Background: Lucene has been asked by the Board to report on the state
of the community vis-a-vis the problems around the recent
commit/revert incident
(https://issues.apache.org/jira/browse/SOLR-2272 and the related
Lucene issue as well as several other mail threads)

The primary root of these problems arose from a disagreement about how
best to move forward with the two products the Lucene PMC ships:
Apache Lucene and Apache Solr.  A majority of the PMC/committership is
in favor of a more modular approach to Solr which essentially means
refactoring code that has lived in Solr for a long time into modules
that can be more easily consumed at the Java API level (as opposed to
the Solr REST API level.)  Others have resisted these changes,
sometimes for technical reasons and sometimes for what appear to be
business/political reasons.  Still others have a view that they should
be taken on a case by case basis.  These people are not against the
refactoring, but don't think is absolutely necessary that it must be
done in order to make other contributions to that particular code
base.  After long debate, we seem to have arrived at a consensus that
those who wish to do the refactoring should go ahead with it, but it
shouldn't require others to stop working in the areas that are of
refactoring interest.  For the record, the business/political
reasoning has been clearly repudiated by the rest of the PMC.

Other concerns have arisen about the use of IRC such that we have
started to use a logging client for IRC.  We have also reminded
everyone to keep all decisions on list and to allow proposed decisions
to "bake" before committing, at least when it comes to major issues/changes.
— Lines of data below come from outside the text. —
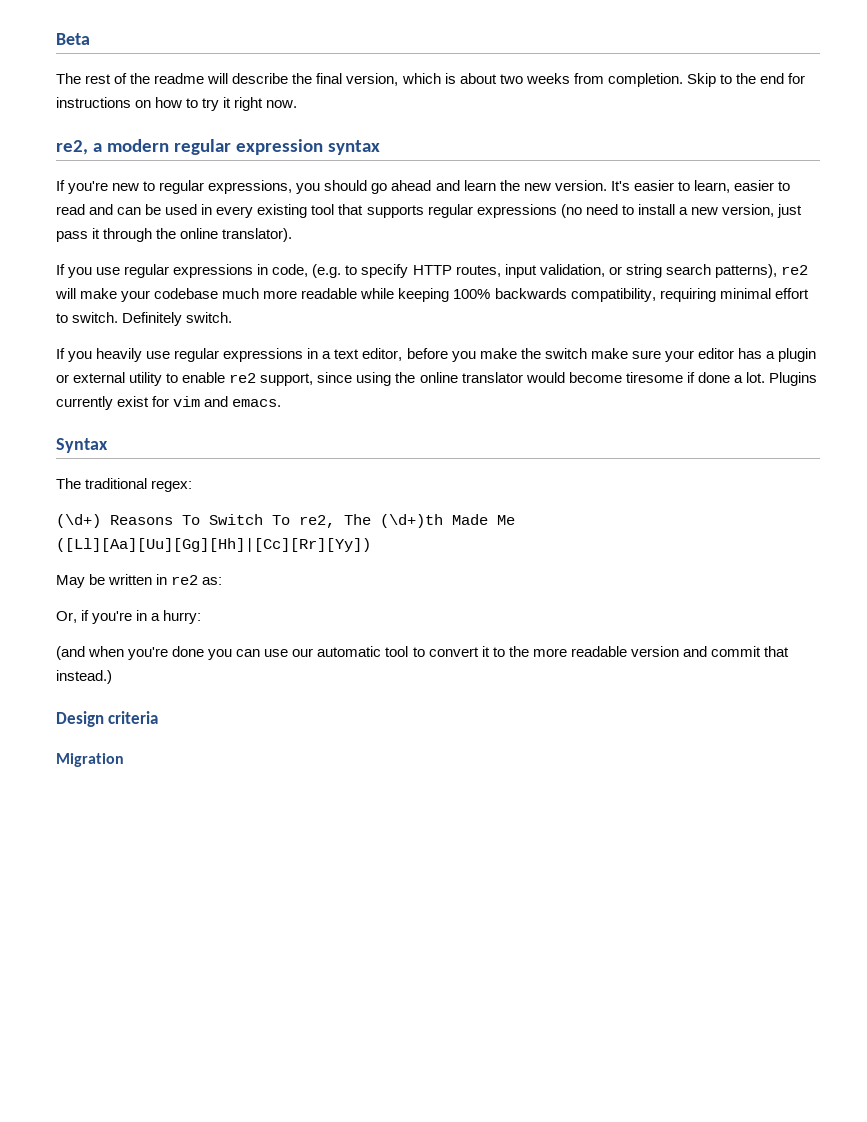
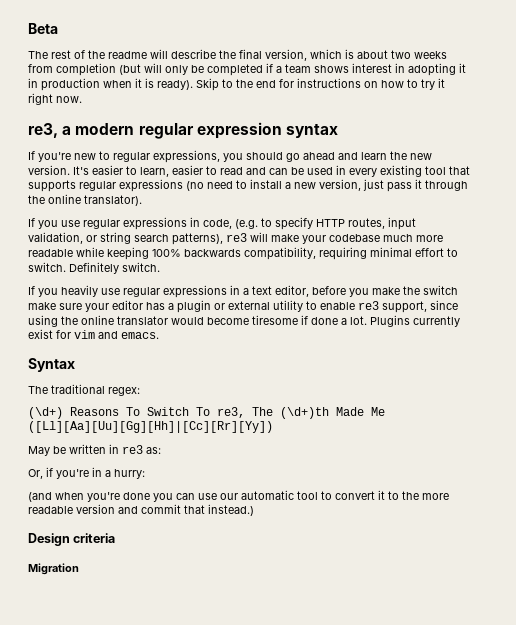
- The rest of the readme will describe the final version, which is about two weeks from completion.
+ The rest of the readme will describe the final version, which is about two weeks from completion (but will only be completed if a team shows interest in adopting it in production when it is ready).
- re2, a modern regular expression syntax
+ re3, a modern regular expression syntax
- If you use regular expressions in code, (e.g. to specify HTTP routes, input validation, or string search patterns), re2 will make your codebase much more readable while keeping 100% backwards compatibility, requiring minimal effort to switch.
+ If you use regular expressions in code, (e.g. to specify HTTP routes, input validation, or string search patterns), re3 will make your codebase much more readable while keeping 100% backwards compatibility, requiring minimal effort to switch.
- If you heavily use regular expressions in a text editor, before you make the switch make sure your editor has a plugin or external utility to enable re2 support, since using the online translator would become tiresome if done a lot.
+ If you heavily use regular expressions in a text editor, before you make the switch make sure your editor has a plugin or external utility to enable re3 support, since using the online translator would become tiresome if done a lot.
- (\d+) Reasons To Switch To re2, The (\d+)th Made Me ([Ll][Aa][Uu][Gg][Hh]|[Cc][Rr][Yy])
+ (\d+) Reasons To Switch To re3, The (\d+)th Made Me ([Ll][Aa][Uu][Gg][Hh]|[Cc][Rr][Yy])
- May be written in re2 as:
+ May be written in re3 as:

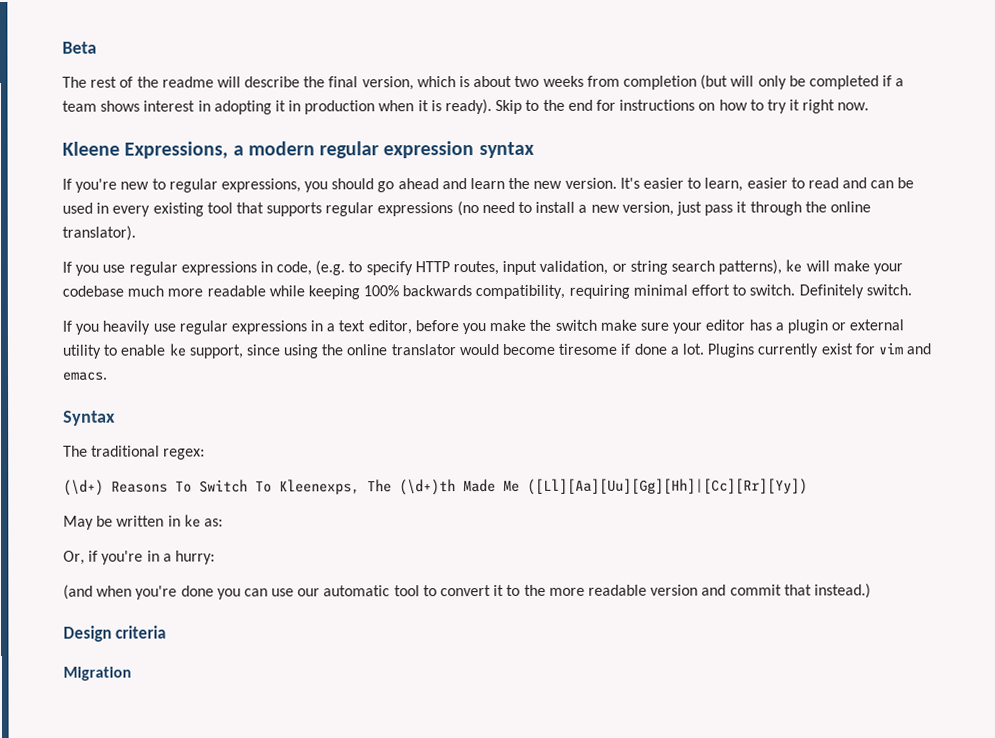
- re3, a modern regular expression syntax
+ Kleene Expressions, a modern regular expression syntax
- If you use regular expressions in code, (e.g. to specify HTTP routes, input validation, or string search patterns), re3 will make your codebase much more readable while keeping 100% backwards compatibility, requiring minimal effort to switch.
+ If you use regular expressions in code, (e.g. to specify HTTP routes, input validation, or string search patterns), ke will make your codebase much more readable while keeping 100% backwards compatibility, requiring minimal effort to switch.
- If you heavily use regular expressions in a text editor, before you make the switch make sure your editor has a plugin or external utility to enable re3 support, since using the online translator would become tiresome if done a lot.
+ If you heavily use regular expressions in a text editor, before you make the switch make sure your editor has a plugin or external utility to enable ke support, since using the online translator would become tiresome if done a lot.
- (\d+) Reasons To Switch To re3, The (\d+)th Made Me ([Ll][Aa][Uu][Gg][Hh]|[Cc][Rr][Yy])
+ (\d+) Reasons To Switch To Kleenexps, The (\d+)th Made Me ([Ll][Aa][Uu][Gg][Hh]|[Cc][Rr][Yy])
- May be written in re3 as:
+ May be written in ke as:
Some in the community have also raised concerns about Lucid
Imagination's role in development.  While Lucid does employ a good
number (but nowhere near the majority) of committers [1], (and which
is almost completely balanced by IBM's presence) the general consensus
seems to be that it is not a concern.  Furthermore, during the recent
debates, it is quite clear that Lucid employees are free to have
independent viewpoints on what to do.  Naturally, given a number of
committers in one company, it warrants the PMC keeping a watchful eye on
it.  Likewise, however, it should also be clear that every
PMC/committer involved in Lucene (with the exception of Andi Vajda) is
paid to work on Lucene/Solr and they all have financial interests and
are often in competition for the same clients.
All should recognize that this doesn't necessarily make for problems,
but can do so if people let it.

Beyond this, we have put forth a few other things that we can do to
help keep the community moving forward in a positive way.  These are
itemized below:

1. Obviously, with projects as big and widely used as Lucene and Solr,
it is hard to sometimes keep up with all the contributions that come
in.  Thus, we need to find a way to automate (similar to Hadoop's
patch checker) the basics of patch checking like having unit tests,
formatting, etc. such that contributors can get feedback sooner and so
that committers know that a patch is ready for review, thereby making
it easier to accept contributions and, hopefully, encourage newcomers.
We also need to more consistently promote contributors to committers
and committers to the PMC.  As with most of the ASF, our current
approach is dependent on remembering to make a nomination and we
should look for better ways to identify candidates (such a reporting
mechanism would likely benefit all the ASF, actually.)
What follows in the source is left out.